▸ TRY IT
Would you repeat exactly the part of the listing below that runs from the line containing "- Implement CMD command as an external script" down to the line containing "set of activities.", inclusive, and nothing else?

▸ MATERIAL FOR THIS TASK
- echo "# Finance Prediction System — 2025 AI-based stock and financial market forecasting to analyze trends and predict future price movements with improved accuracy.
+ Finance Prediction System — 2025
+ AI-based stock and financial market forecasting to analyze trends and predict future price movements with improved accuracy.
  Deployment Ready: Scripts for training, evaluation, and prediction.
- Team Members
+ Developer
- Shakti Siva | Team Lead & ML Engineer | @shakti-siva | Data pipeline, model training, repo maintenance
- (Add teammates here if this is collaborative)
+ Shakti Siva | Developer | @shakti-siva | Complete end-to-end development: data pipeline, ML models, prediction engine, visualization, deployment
==
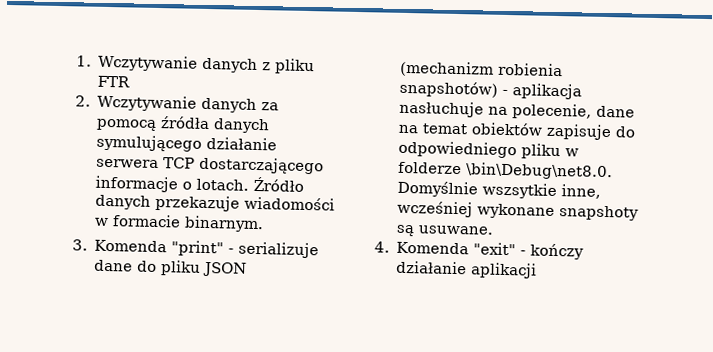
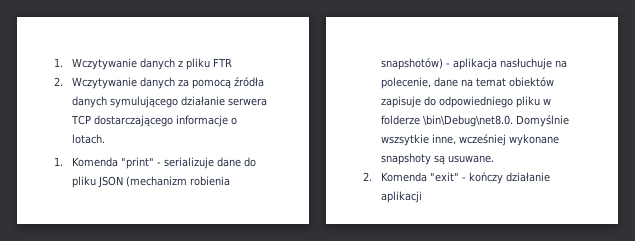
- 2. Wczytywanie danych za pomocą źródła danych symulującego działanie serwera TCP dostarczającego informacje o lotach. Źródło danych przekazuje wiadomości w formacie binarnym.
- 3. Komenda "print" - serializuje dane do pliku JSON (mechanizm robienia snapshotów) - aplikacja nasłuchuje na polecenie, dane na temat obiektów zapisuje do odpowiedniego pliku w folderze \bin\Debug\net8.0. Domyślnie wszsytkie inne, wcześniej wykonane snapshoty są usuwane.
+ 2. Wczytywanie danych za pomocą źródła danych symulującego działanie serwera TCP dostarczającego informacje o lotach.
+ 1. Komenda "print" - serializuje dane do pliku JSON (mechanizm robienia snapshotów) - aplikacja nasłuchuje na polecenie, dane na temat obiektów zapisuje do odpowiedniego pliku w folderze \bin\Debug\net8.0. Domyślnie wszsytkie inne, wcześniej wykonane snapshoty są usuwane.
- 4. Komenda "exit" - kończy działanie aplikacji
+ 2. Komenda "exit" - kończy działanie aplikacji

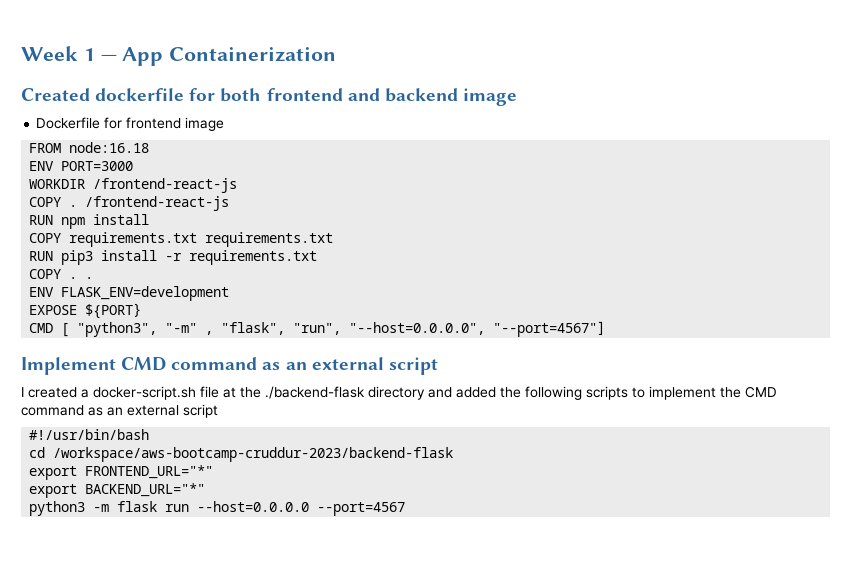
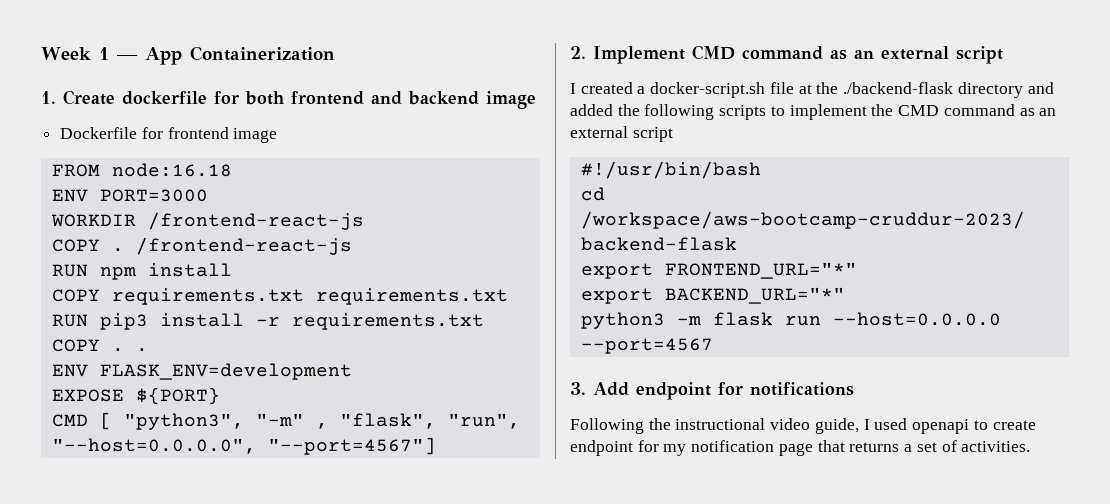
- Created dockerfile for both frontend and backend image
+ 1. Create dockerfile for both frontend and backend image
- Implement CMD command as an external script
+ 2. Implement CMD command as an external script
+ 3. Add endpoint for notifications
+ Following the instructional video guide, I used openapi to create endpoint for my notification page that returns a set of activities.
---
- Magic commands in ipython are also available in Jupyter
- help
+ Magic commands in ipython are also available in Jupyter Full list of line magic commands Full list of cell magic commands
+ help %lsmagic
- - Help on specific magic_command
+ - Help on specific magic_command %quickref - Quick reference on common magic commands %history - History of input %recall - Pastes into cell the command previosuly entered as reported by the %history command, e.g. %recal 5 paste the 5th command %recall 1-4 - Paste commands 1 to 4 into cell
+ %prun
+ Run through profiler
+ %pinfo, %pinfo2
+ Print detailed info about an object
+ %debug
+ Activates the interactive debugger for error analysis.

▸ EXPECTED OUTPUT
- Implement CMD command as an external script
+ 2. Implement CMD command as an external script
+ 3. Add endpoint for notifications
+ Following the instructional video guide, I used openapi to create endpoint for my notification page that returns a set of activities.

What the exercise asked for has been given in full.